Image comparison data
──────────────────────────────
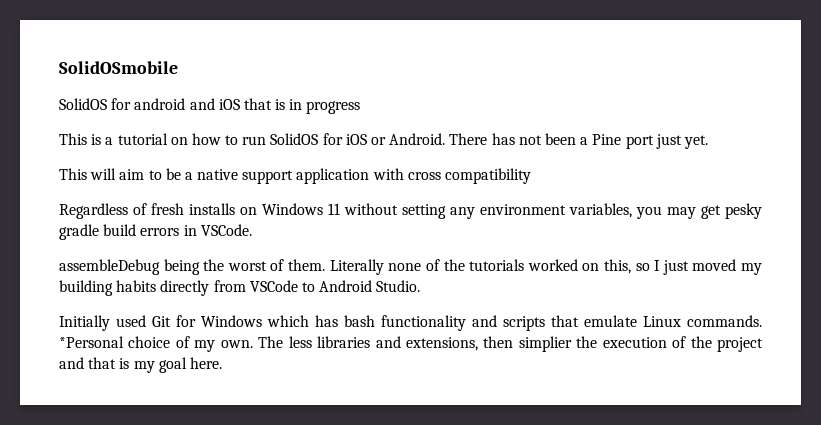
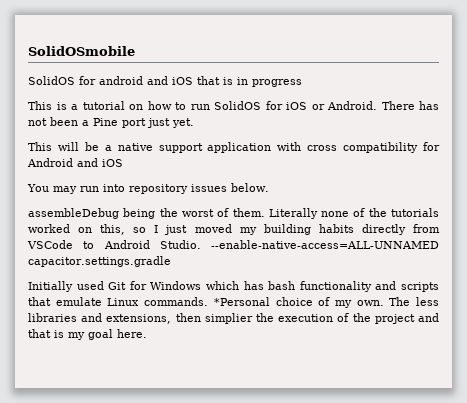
- This will aim to be a native support application with cross compatibility
- Regardless of fresh installs on Windows 11 without setting any environment variables, you may get pesky gradle build errors in VSCode.
+ This will be a native support application with cross compatibility for Android and iOS
+ You may run into repository issues below.
+ --enable-native-access=ALL-UNNAMED capacitor.settings.gradle

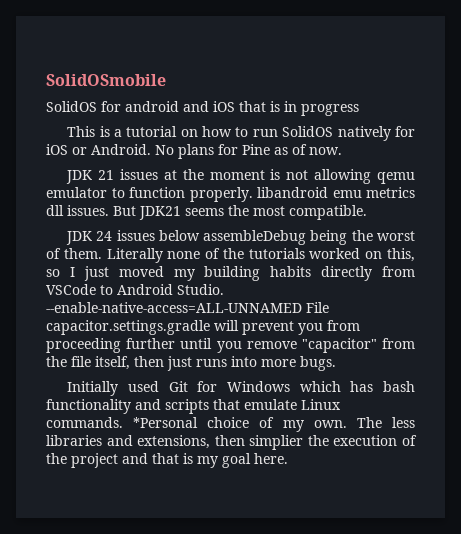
- This is a tutorial on how to run SolidOS for iOS or Android.
+ This is a tutorial on how to run SolidOS natively for iOS or Android.
- There has not been a Pine port just yet.
- This will be a native support application with cross compatibility for Android and iOS
- You may run into repository issues below.
- assembleDebug being the worst of them.
+ No plans for Pine as of now.
+ JDK 21 issues at the moment is not allowing qemu emulator to function properly. libandroid emu metrics dll issues. But JDK21 seems the most compatible.
+ JDK 24 issues below assembleDebug being the worst of them.
- --enable-native-access=ALL-UNNAMED capacitor.settings.gradle
+ --enable-native-access=ALL-UNNAMED File capacitor.settings.gradle will prevent you from proceeding further until you remove "capacitor" from the file itself, then just runs into more bugs.

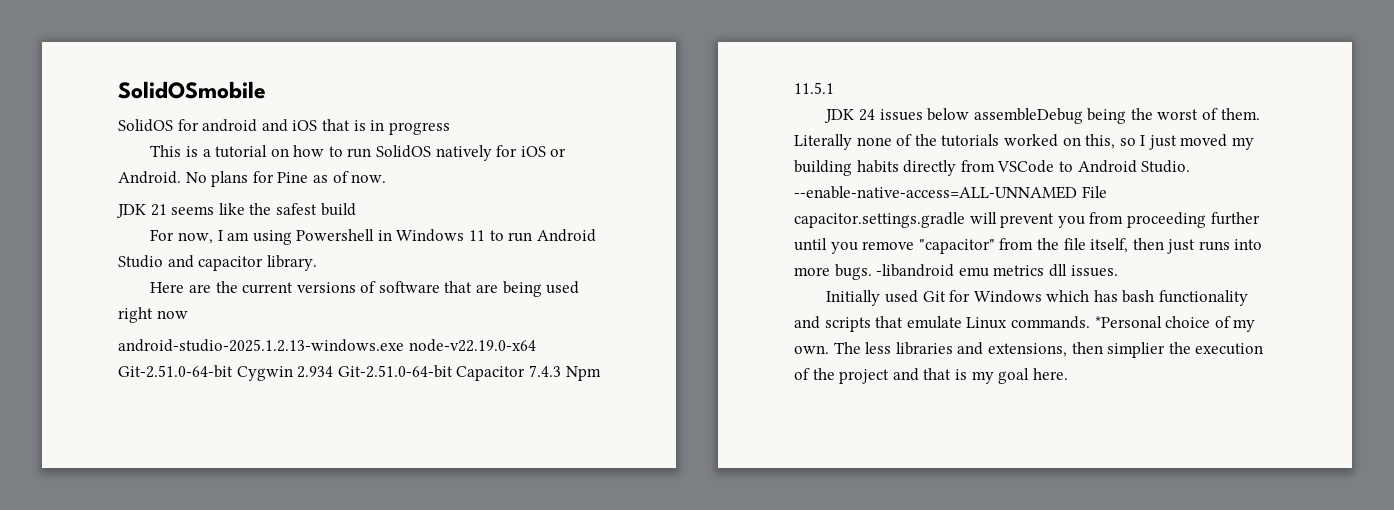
- JDK 21 issues at the moment is not allowing qemu emulator to function properly. libandroid emu metrics dll issues. But JDK21 seems the most compatible.
+ JDK 21 seems like the safest build
+ For now, I am using Powershell in Windows 11 to run Android Studio and capacitor library.
+ Here are the current versions of software that are being used right now
+ android-studio-2025.1.2.13-windows.exe node-v22.19.0-x64 Git-2.51.0-64-bit Cygwin 2.934 Git-2.51.0-64-bit Capacitor 7.4.3 Npm 11.5.1
+ -libandroid emu metrics dll issues.

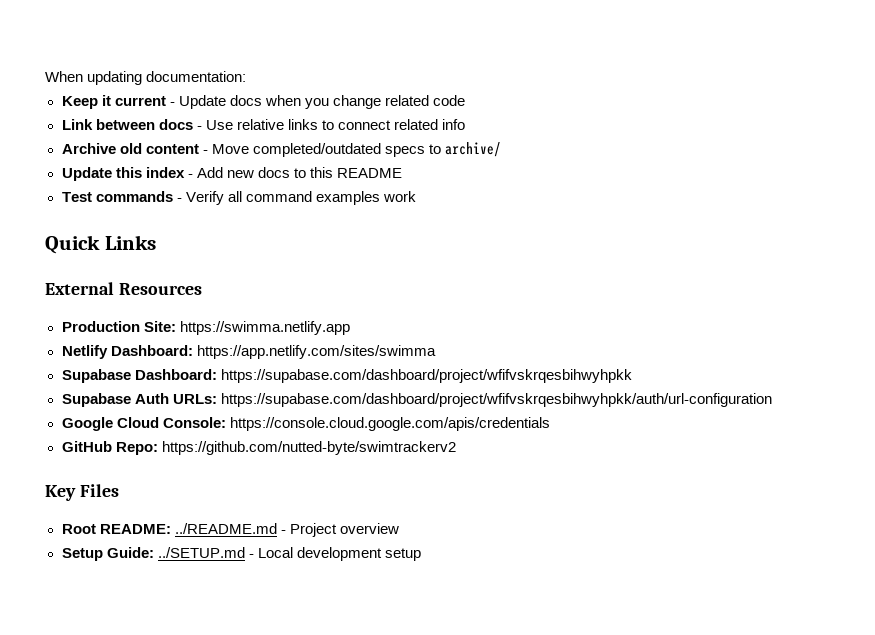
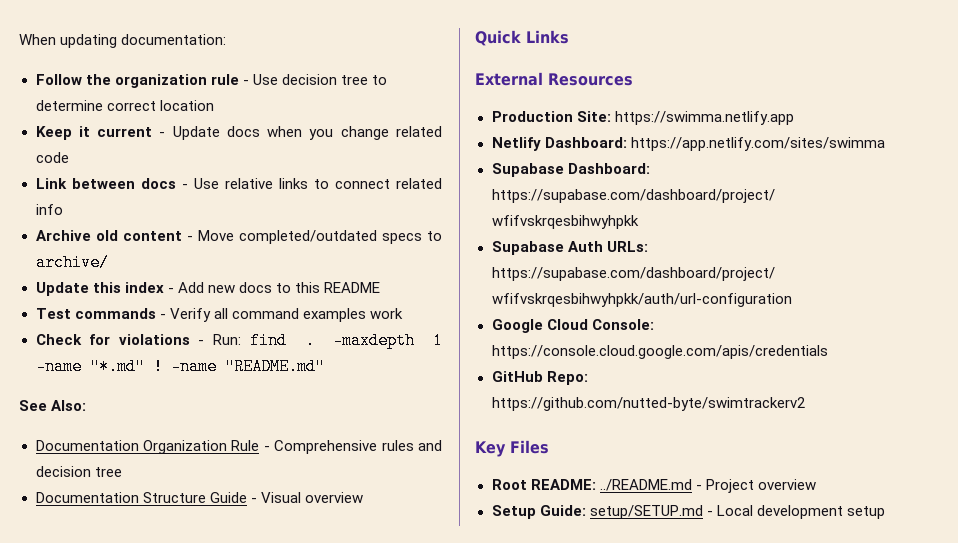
+ Follow the organization rule - Use decision tree to determine correct location
+ Check for violations - Run: find . -maxdepth 1 -name "*.md" ! -name "README.md"
+ See Also:
+ Documentation Organization Rule - Comprehensive rules and decision tree
+ Documentation Structure Guide - Visual overview
- Setup Guide: ../SETUP.md - Local development setup
+ Setup Guide: setup/SETUP.md - Local development setup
──────────────────────────────
INSTRUCTIONS TO FOLLOW - Extract exactly the lines from the one containing "and capacitor library." through the last line of the records above, both included, and leave out the pictures.

TASK SOLUTION -
+ For now, I am using Powershell in Windows 11 to run Android Studio and capacitor library.
+ Here are the current versions of software that are being used right now
+ android-studio-2025.1.2.13-windows.exe node-v22.19.0-x64 Git-2.51.0-64-bit Cygwin 2.934 Git-2.51.0-64-bit Capacitor 7.4.3 Npm 11.5.1
+ -libandroid emu metrics dll issues.

+ Follow the organization rule - Use decision tree to determine correct location
+ Check for violations - Run: find . -maxdepth 1 -name "*.md" ! -name "README.md"
+ See Also:
+ Documentation Organization Rule - Comprehensive rules and decision tree
+ Documentation Structure Guide - Visual overview
- Setup Guide: ../SETUP.md - Local development setup
+ Setup Guide: setup/SETUP.md - Local development setup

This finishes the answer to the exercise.